2. The learned Commissioner of Income-Tax (Appeals) erred in holding that the appeal filed by the appellant is not maintainable. The learned Commissioner of Income-Tax (Appeals) ought to have seen that according to the appellant no tax is payable by him and that, therefore, no advance tax liability arises and in view of the same, the provisions contained in Sec.249(4)(b) have no application.

3. The learned Commissioner of Income-Tax (Appeals) erred in holding that the appellant is liable to pay any advance tax and that there was failure as mentioned in Sec.249(4)(b) of the LT. Act. As an alternate the learned Commissioner of Income-Tax (Appeals) ought to have provided property opportunity.

4. The learned Commissioner of Income-Tax (Appeals) ought to have considered each of the grounds agitated before him and decided the appeal on merits.

5. The learned Commissioner of Income-Tax (Appeals) ought to have considered that the Assessing officer wrongly worked out the capital gain; did not allow the amount of deduction claimed u/s 54 of the IT Act and if the Assessing officer had correctly worked out the income there would not have been any tax payable.

6. Any other ground that may be urged at the time of hearing”.

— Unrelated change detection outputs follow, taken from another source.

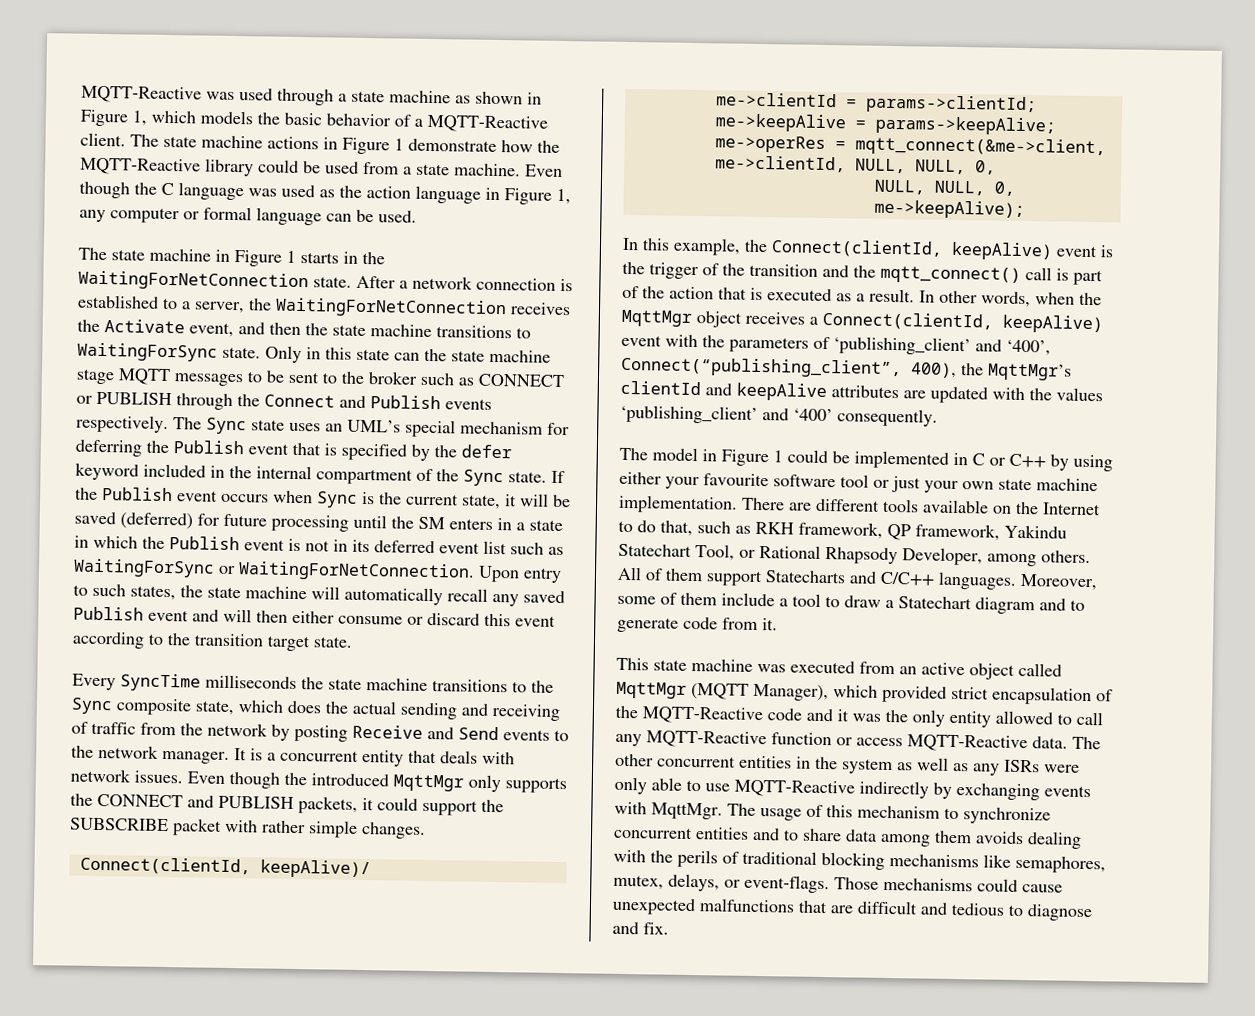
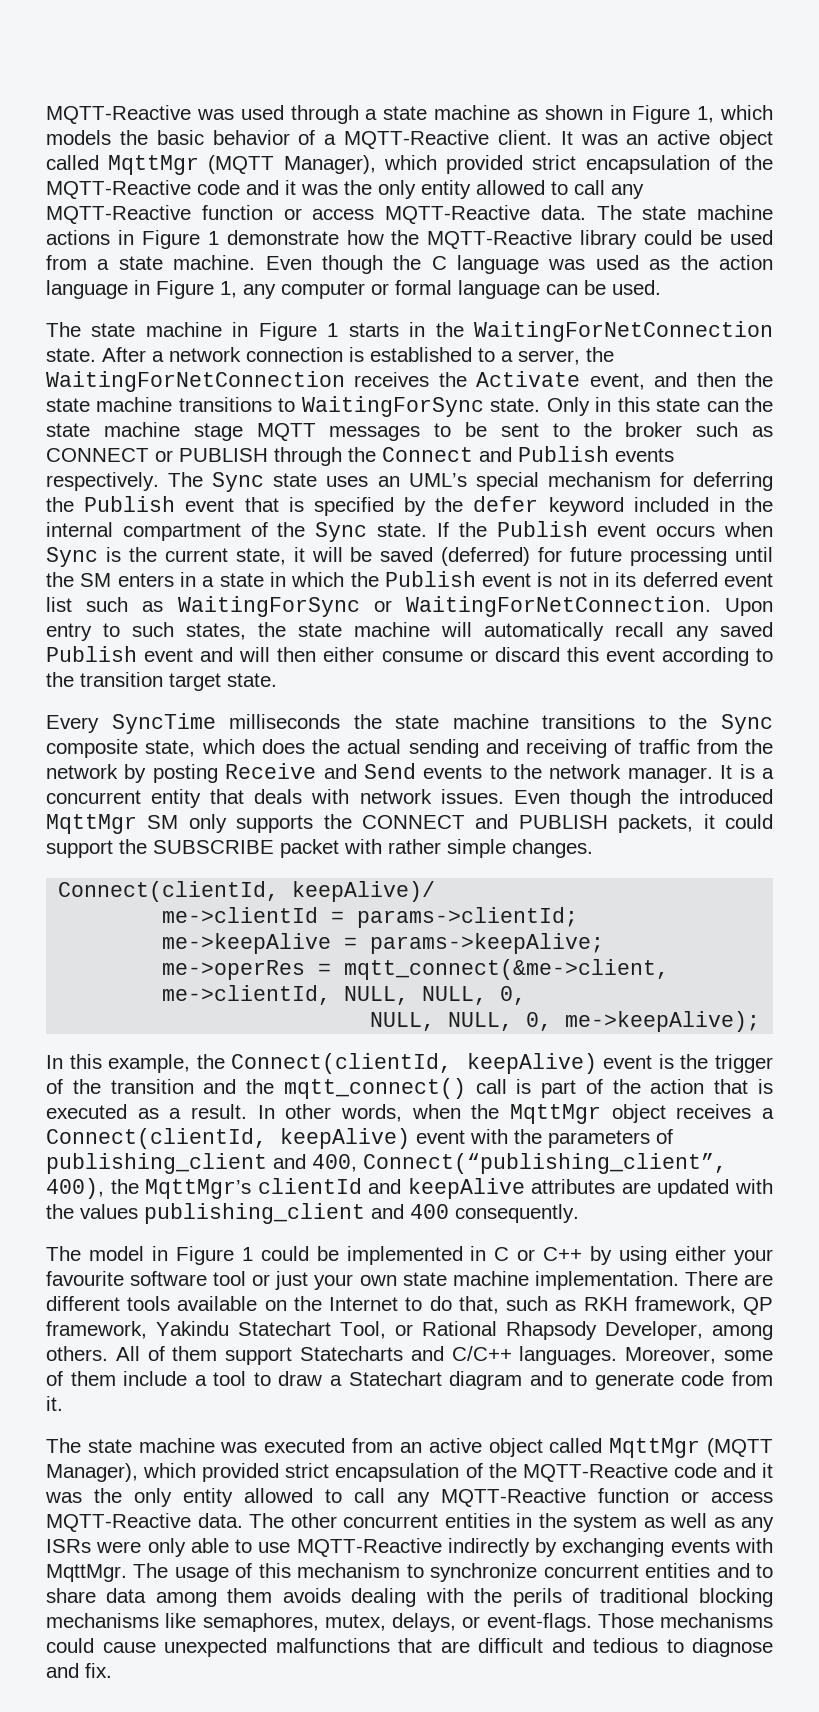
+ It was an active object called MqttMgr (MQTT Manager), which provided strict encapsulation of the MQTT-Reactive code and it was the only entity allowed to call any MQTT-Reactive function or access MQTT-Reactive data.
- Even though the introduced MqttMgr only supports the CONNECT and PUBLISH packets, it could support the SUBSCRIBE packet with rather simple changes.
+ Even though the introduced MqttMgr SM only supports the CONNECT and PUBLISH packets, it could support the SUBSCRIBE packet with rather simple changes.
- In other words, when the MqttMgr object receives a Connect(clientId, keepAlive) event with the parameters of ‘publishing_client’ and ‘400’, Connect(“publishing_client”, 400), the MqttMgr’s clientId and keepAlive attributes are updated with the values ‘publishing_client’ and ‘400’ consequently.
+ In other words, when the MqttMgr object receives a Connect(clientId, keepAlive) event with the parameters of publishing_client and 400, Connect(“publishing_client”, 400), the MqttMgr’s clientId and keepAlive attributes are updated with the values publishing_client and 400 consequently.
- This state machine was executed from an active object called MqttMgr (MQTT Manager), which provided strict encapsulation of the MQTT-Reactive code and it was the only entity allowed to call any MQTT-Reactive function or access MQTT-Reactive data.
+ The state machine was executed from an active object called MqttMgr (MQTT Manager), which provided strict encapsulation of the MQTT-Reactive code and it was the only entity allowed to call any MQTT-Reactive function or access MQTT-Reactive data.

10. The Bench held in para 7 as under:-

“7. Having regard to the rival contentions and the material on record, we find that the provisions of section 249 (4) (b) are applicable to the case on hand since the assessee has not filed the return of income, nor has paid the advance tax payable by her. Therefore, she ought to have filed an application under the proviso to section 249 (4) (b) of the Act for exemption from the application of section 249(4)(b) of the Act. In such circumstances, The CIT (A) had no choice but to dismiss the appeal as it was defective. However, purely in the interest of justice and taking the prayer of the assessee into consideration, we set aside the issue to the file of the CIT (A) with a direction to the assessee to file the application under the proviso to section 249(4)(b) of the Act within a period of one month from the date of receipt of this order and thereafter, the CIT (A) shall dispose of such application of the assessee and decide on the issue of exemption from the application of the provisions of section 249(4)(b) and thereafter, the CIT (A) shall also decide the appeal on merits. Needless to mention that the assessee shall be given a fair opportunity of hearing.”

11. In the light of the aforesaid the impugned order is set aside and the issue is restored to the file of the ld CIT(A) to decide the question of applicability of section 249(4) of the Act on merits of claim of the assessee, after giving an opportunity of hearing to the Assessee.

12. The appeal is allowed for statistical purposes.

Order pronounced in the open court on 21/02/2023.